Good performance against a challenging macroeconomic backdrop: Royal Mail returned to revenue growth in the second half; GLS continuing to build on its track record of growth and strategic delivery.

IDS overview:

  • Revenue £12,679 million, up £635 million year-on-year, driven by GLS and strong H2 in Royal Mail.
  • Reported operating profit of £26 million (2022-23: loss of £742 million); adjusted operating loss1 reduced to £28 million (2022-23: loss of £71 million).
  • Adjusted operating profit1 in GLS of £320 million and adjusted loss of £348 million in Royal Mail;
  • Excluding voluntary redundancy charges, Royal Mail adjusted operating loss1 was £336 million, broadly offset by GLS adjusted operating profit1, as expected.
  • Strong balance sheet retained with ample liquidity:
  • Dividend: final dividend proposed of 2.0p for 2023-24, funded by GLS, as previously indicated;
  • Royal Mail: crossed an inflection point, although headwinds remain

Strong letter revenue growth and parcels recovery in second half

  • Royal Mail close to breakeven in H2 at the adjusted operating level1, excluding voluntary redundancy charges.
  • Operational turnaround accelerating at pace:
  • Quality of service on positive trajectory across both commercial and Universal Service Obligation (USO) products, although still below USO targets, with more to do.
  • Modernisation agenda progressing: significant expansion of out-of-home footprint with new partnerships and plans to increase parcel drop off locations by more than 50% to 21,000; optimising and automating parcel hubs; delivering CWU agreement and productivity improvements; reducing CO2
  • No timetable as yet for reform of Universal Service: Royal Mail‘s proposal would:
  • Ensure a more efficient and financially sustainable Universal Service;
  • Maintain the one-price-goes-anywhere service for the entire UK;
  • Continue with six-days a week delivery for First Class letters;
  • Ofcom should act without delay.
  • Emma Gilthorpe joined on 1 May as Royal Mail Chief Executive Officer (CEO).

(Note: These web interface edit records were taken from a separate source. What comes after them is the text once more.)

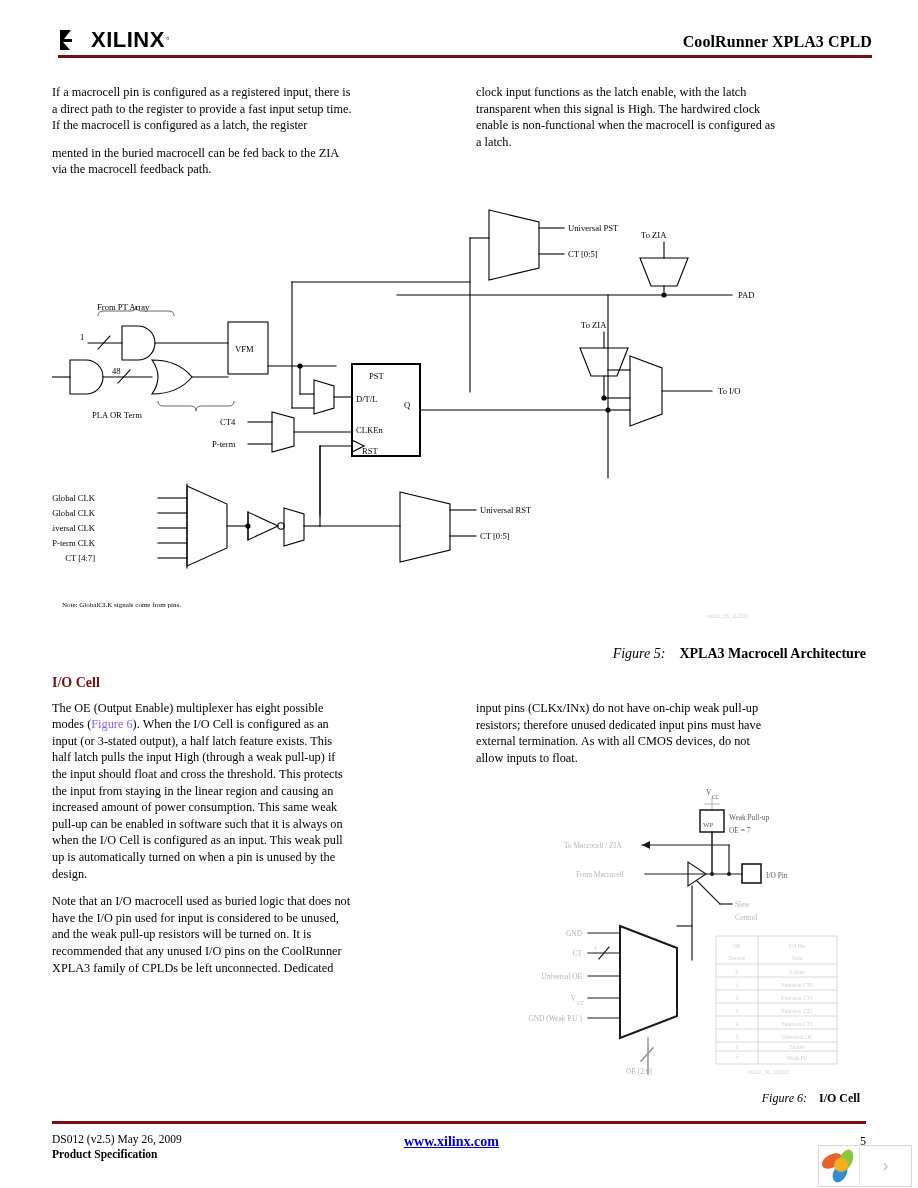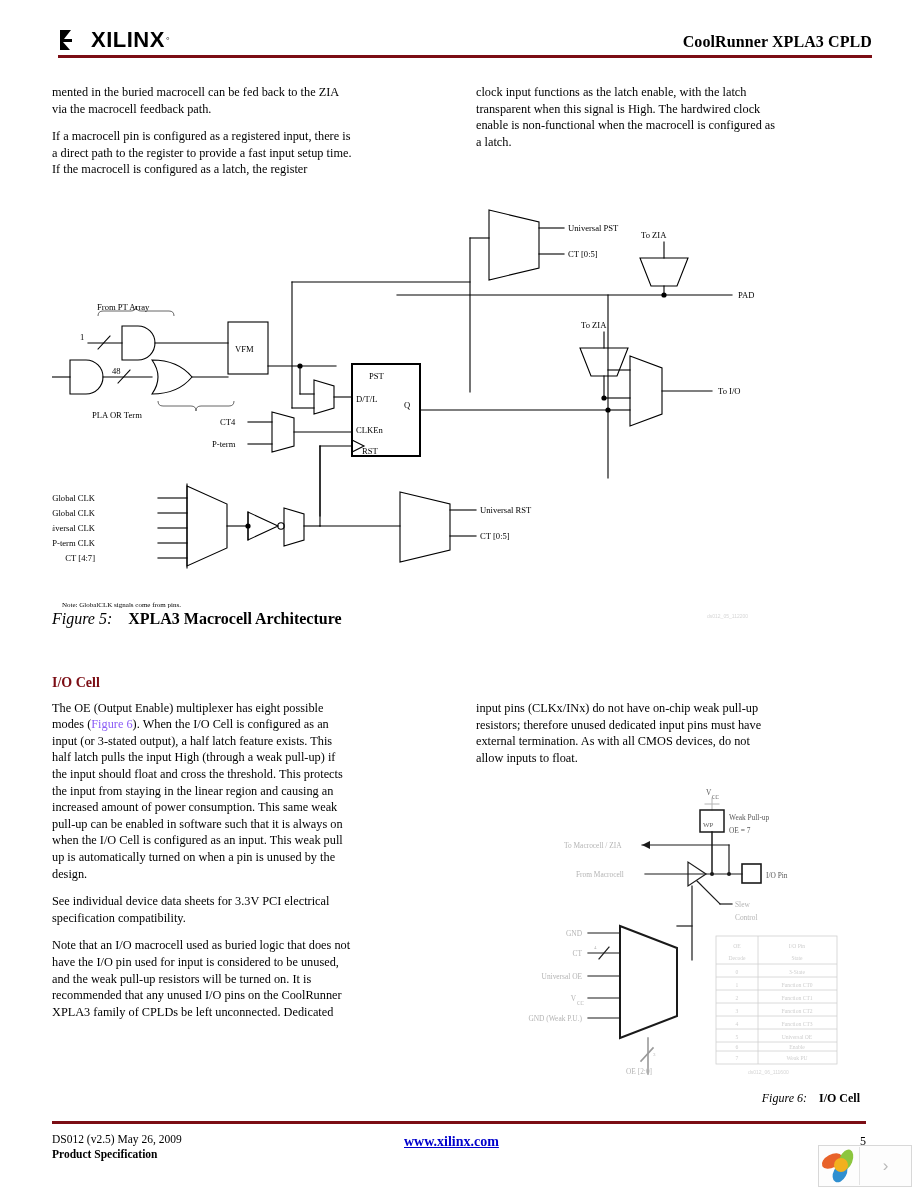"mented in the buried macrocell" p.p { order: before "If a macrocell pin is" -> after "If a macrocell pin is" }
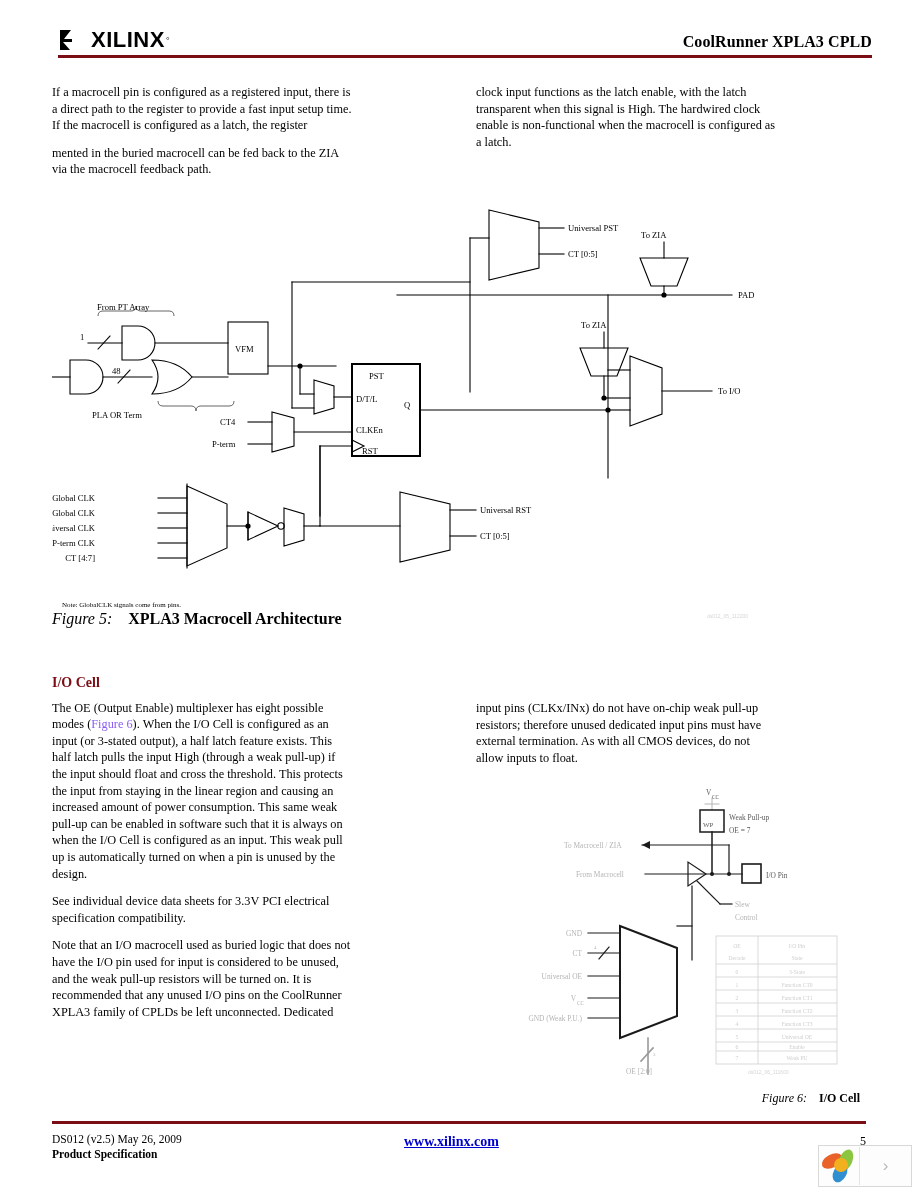"Figure 5: XPLA3 Macrocell Architecture" #fig5cap { font-size: 16px -> 14px; text-align: left -> right; top: 610px -> 646px }
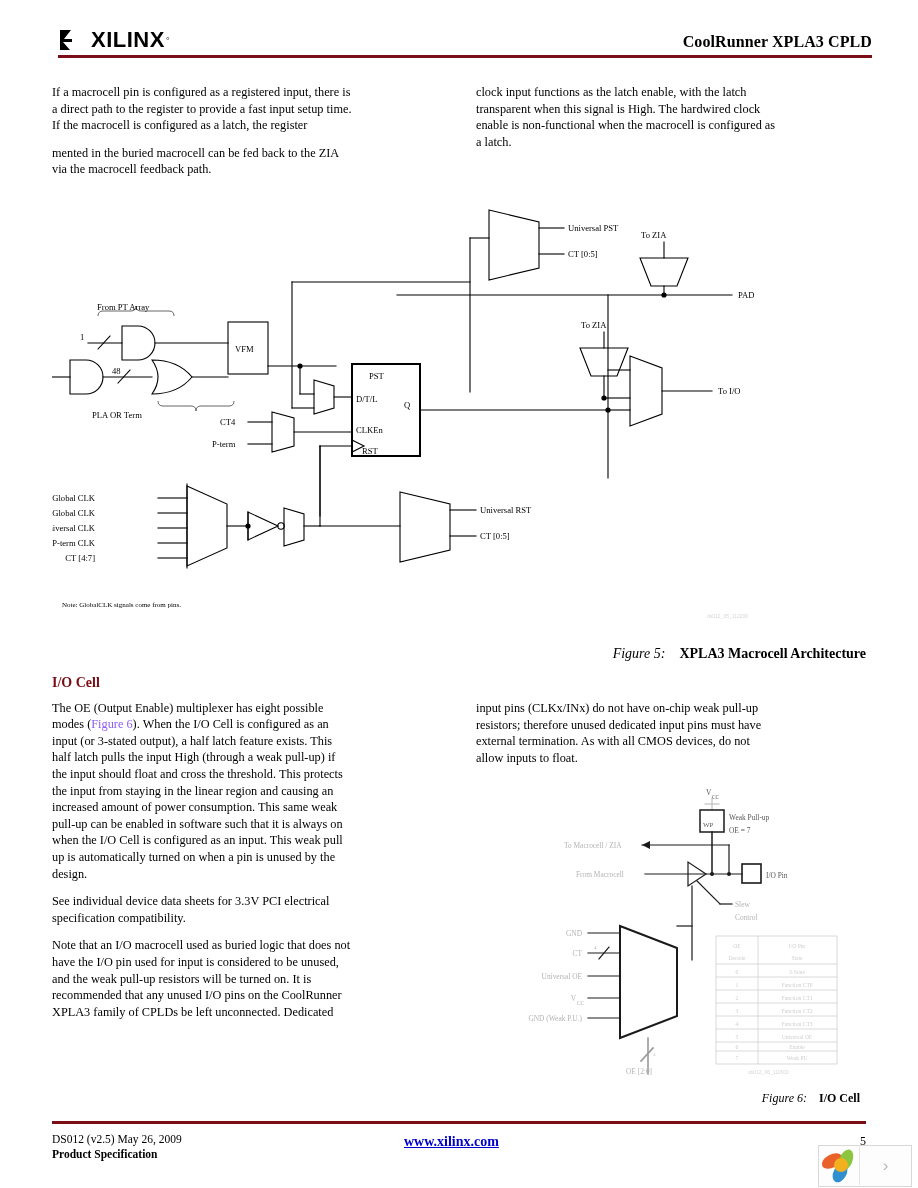"See individual device data sheets" p.p { html: <p>See individual device data sheets for 3.3V PCI electrical specification compatibility.</p> -> none }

GLS: revenue growth and adjusted operating profit at upper end of guidance; continuing to invest to deliver on strategic priorities

Good revenue growth of 4.6% year-on-year driven by B2C and cross-border.
Investing to support strategic ambitions: expanding network capacity, launching two new hubs and investing in automation; parcel lockers grew by 53%.
Adjusted operating profit lower year-on-year, as expected, due to inflationary pressures not fully offset by pricing and efficiency measures, and impact of strategic investments.